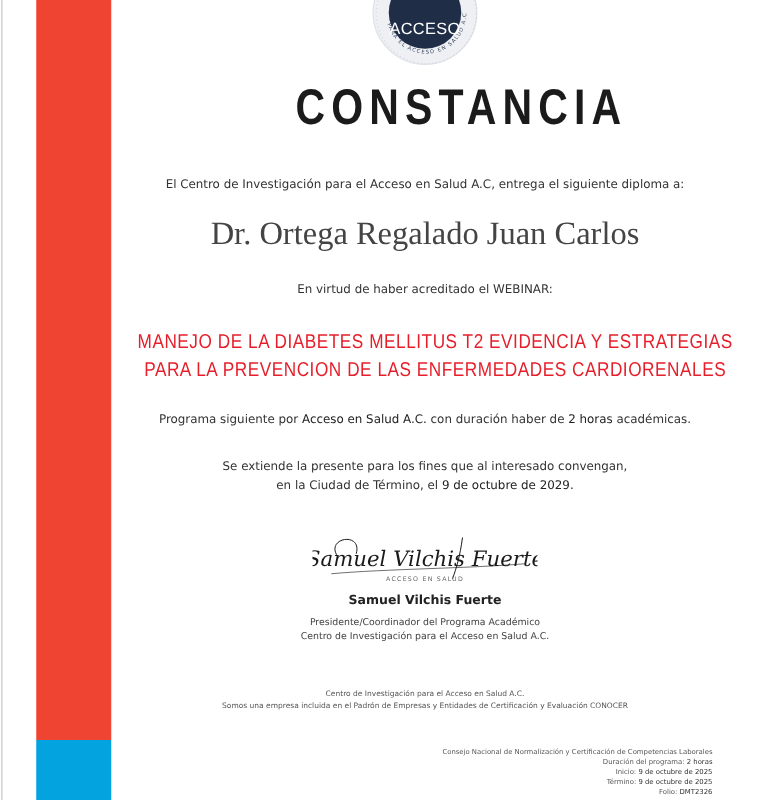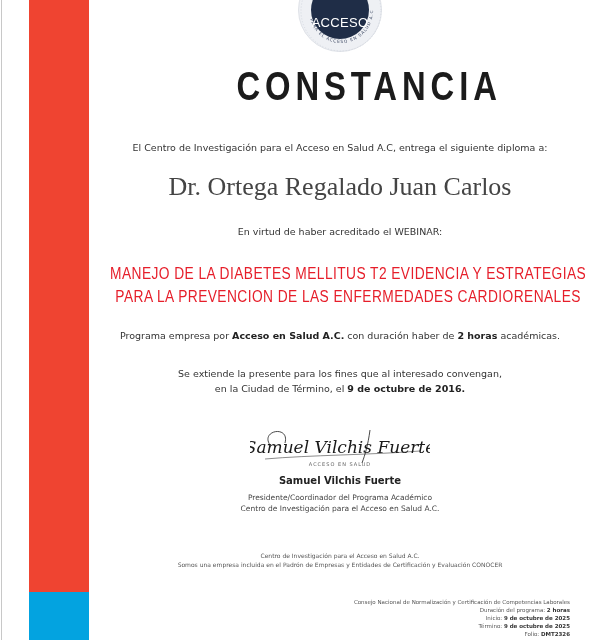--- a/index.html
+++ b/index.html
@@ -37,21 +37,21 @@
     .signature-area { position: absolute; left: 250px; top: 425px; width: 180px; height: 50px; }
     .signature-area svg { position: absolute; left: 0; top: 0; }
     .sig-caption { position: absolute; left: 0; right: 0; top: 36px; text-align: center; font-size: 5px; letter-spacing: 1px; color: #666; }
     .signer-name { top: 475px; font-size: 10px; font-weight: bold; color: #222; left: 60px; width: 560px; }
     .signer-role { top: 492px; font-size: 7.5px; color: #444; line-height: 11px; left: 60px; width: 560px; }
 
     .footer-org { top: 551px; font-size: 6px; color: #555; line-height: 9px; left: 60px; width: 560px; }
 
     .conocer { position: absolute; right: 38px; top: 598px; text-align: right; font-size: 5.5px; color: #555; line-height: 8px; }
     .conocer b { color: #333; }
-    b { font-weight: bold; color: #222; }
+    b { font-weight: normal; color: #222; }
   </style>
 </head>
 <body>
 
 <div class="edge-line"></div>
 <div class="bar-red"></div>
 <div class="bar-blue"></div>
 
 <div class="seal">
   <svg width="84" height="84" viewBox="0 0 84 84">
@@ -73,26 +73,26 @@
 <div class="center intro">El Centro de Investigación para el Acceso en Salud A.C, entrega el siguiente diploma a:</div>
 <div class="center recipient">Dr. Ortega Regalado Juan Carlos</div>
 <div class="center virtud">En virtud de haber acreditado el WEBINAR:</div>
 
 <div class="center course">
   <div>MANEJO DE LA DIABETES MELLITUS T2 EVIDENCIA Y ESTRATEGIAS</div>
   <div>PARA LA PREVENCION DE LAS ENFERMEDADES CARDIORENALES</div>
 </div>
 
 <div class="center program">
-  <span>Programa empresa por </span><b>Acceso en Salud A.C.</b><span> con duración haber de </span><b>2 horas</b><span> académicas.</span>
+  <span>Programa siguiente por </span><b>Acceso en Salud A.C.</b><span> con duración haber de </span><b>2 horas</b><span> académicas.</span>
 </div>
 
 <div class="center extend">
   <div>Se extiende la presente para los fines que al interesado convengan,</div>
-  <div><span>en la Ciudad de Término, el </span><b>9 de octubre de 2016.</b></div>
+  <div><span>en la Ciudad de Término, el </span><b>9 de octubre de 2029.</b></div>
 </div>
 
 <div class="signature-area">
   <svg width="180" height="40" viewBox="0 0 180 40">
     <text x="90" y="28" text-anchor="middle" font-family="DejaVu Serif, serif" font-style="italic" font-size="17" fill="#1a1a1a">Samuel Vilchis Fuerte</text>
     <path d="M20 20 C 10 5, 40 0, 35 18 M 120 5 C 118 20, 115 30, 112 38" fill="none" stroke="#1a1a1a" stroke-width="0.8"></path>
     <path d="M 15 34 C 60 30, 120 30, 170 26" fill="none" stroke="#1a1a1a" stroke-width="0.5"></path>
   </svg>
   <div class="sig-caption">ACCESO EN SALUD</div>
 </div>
_ _ _ _ _
== Exercise ==
Report the number of lines in the listing above that hold the word "span", and give no other text.

== Completed task ==
4